Ron Haigler

Personal information
- Born: 1953 (age 72–73) Brooklyn, New York, U.S.
- Listed height: 6 ft 8 in (2.03 m)
- Listed weight: 195 lb (88 kg)

Career information
- High school: James Madison (Brooklyn, New York)
- College: Penn (1972–1975)
- NBA draft: 1975: 4th round, 68th overall pick
- Drafted by: Chicago Bulls
- Playing career: 1975–1985
- Position: Power forward
- Coaching career: 1975–1978

Career history

Playing
- 1975–1976: Scranton Apollos
- 1976–1978: Wilkes-Barre Barons
- 1978–1984: Eczacıbaşı
- 1979–1980: Pennsylvania Barons
- 1984–1985: Efes Pilsen

Coaching
- 1975–1977: Penn Charter School (assistant)
- 1977–1978: Penn (assistant)

Career highlights
- EBA Playoff/Finals MVP (1977); All-EBA Second Team (1977); Ivy League Player of the Year (1975); 2× Robert V. Geasey Trophy (1974, 1975);
- Stats at Basketball Reference

= Ron Haigler =

American basketball player and coach

Ronald Haigler (born 1953) is an American former basketball player and current high school basketball coach.
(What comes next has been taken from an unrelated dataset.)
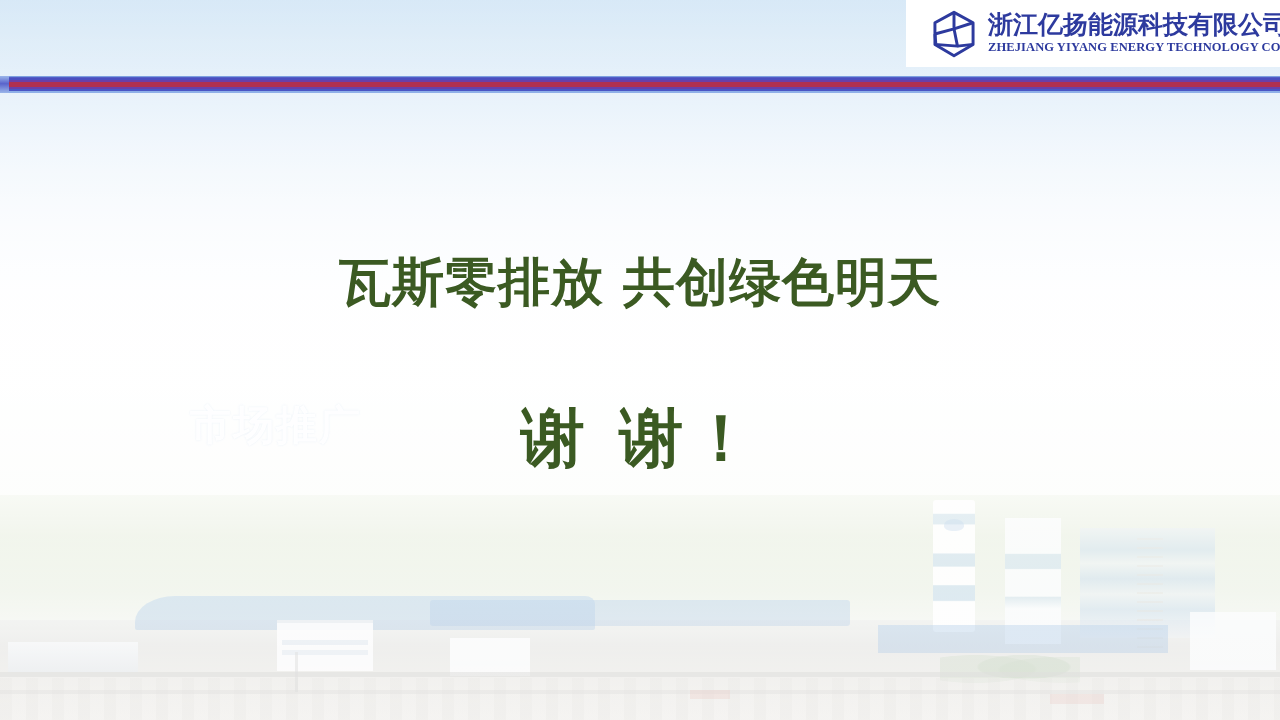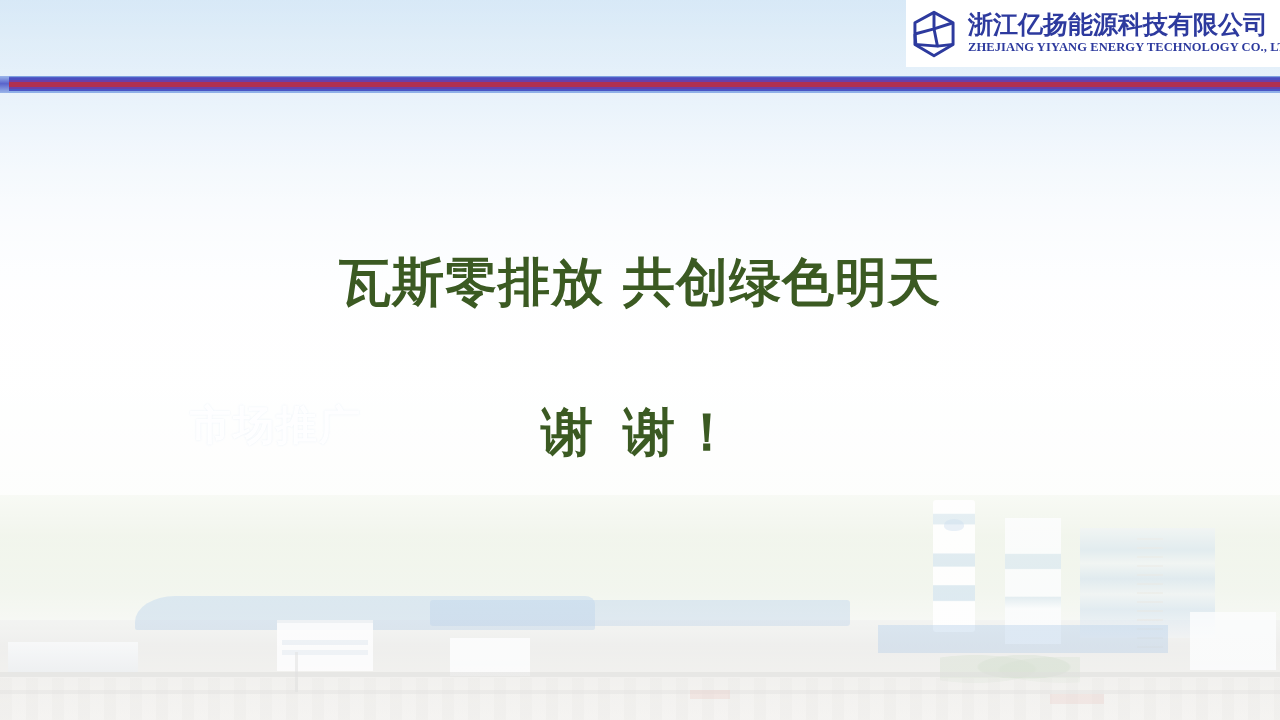"浙江亿扬能源科技有限公司" .logo-plate { padding-left: 2px -> 22px }
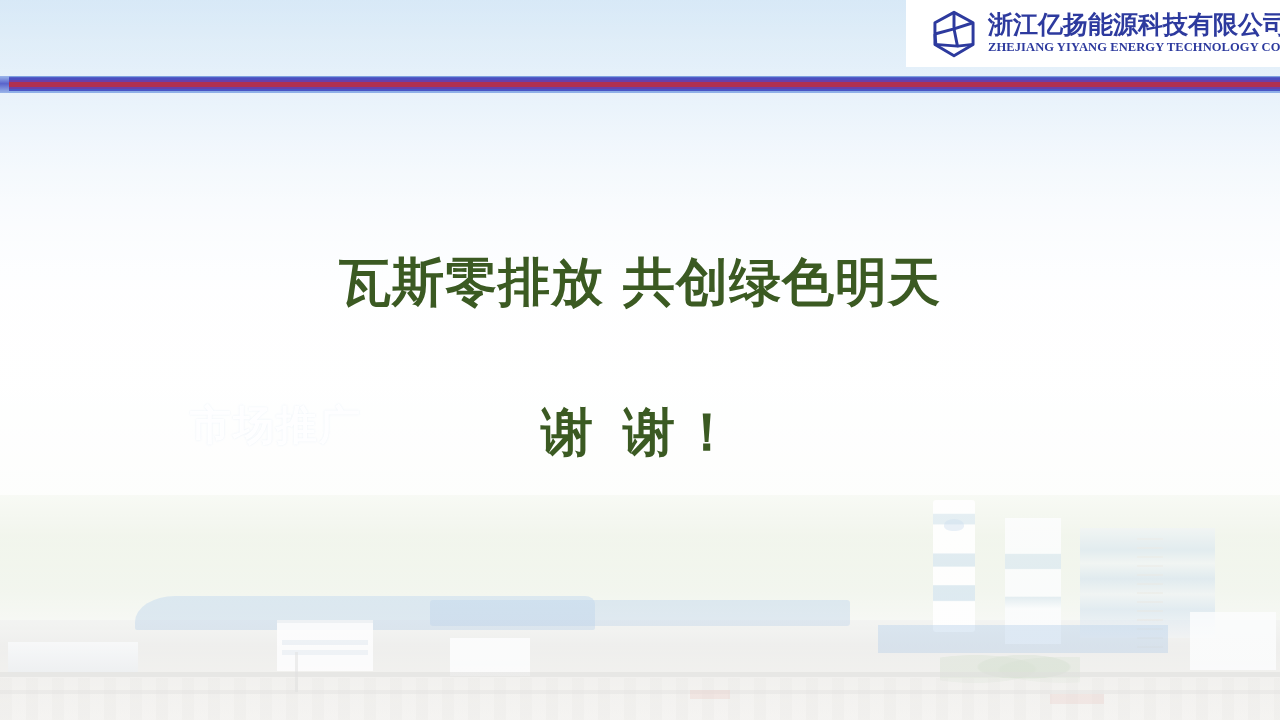"谢 谢！" .thanks { font-size: 52px -> 64px }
He is best known for his collegiate career at the University of Pennsylvania between 1972–73 and 1974–75. A 6'8" power forward, Haigler helped guide the Quakers to several consecutive Ivy League titles as well as setting numerous offensive statistical records at Penn. He was named the first ever Ivy League Men's Basketball Player of the Year as a senior and was twice named the Philadelphia Big 5 Player of the Year.

After college, he was chosen as the 68th overall pick in the 1975 NBA draft by the Chicago Bulls. He was also chosen in the 1975 ABA Draft by the Memphis Sounds as the 23rd overall pick, but Haigler ultimately did not play in either league. Haigler played in the Eastern Basketball Association (EBA) / Continental Basketball Association (CBA) for the Scranton Apollos and Wilkes-Barre / Pennsylvania Barons. He was selected as the EBA Playoff/Finals Most Valuable Player and a member of the All-EBA Second Team in 1977. He played for seven seasons in the Turkish Basketball League for Eczacıbaşı (1978 to 1984) and Efes Pilsen (1984–85). As of 2016, he coaches high school girls basketball in Strawberry Mansion, Philadelphia, Pennsylvania.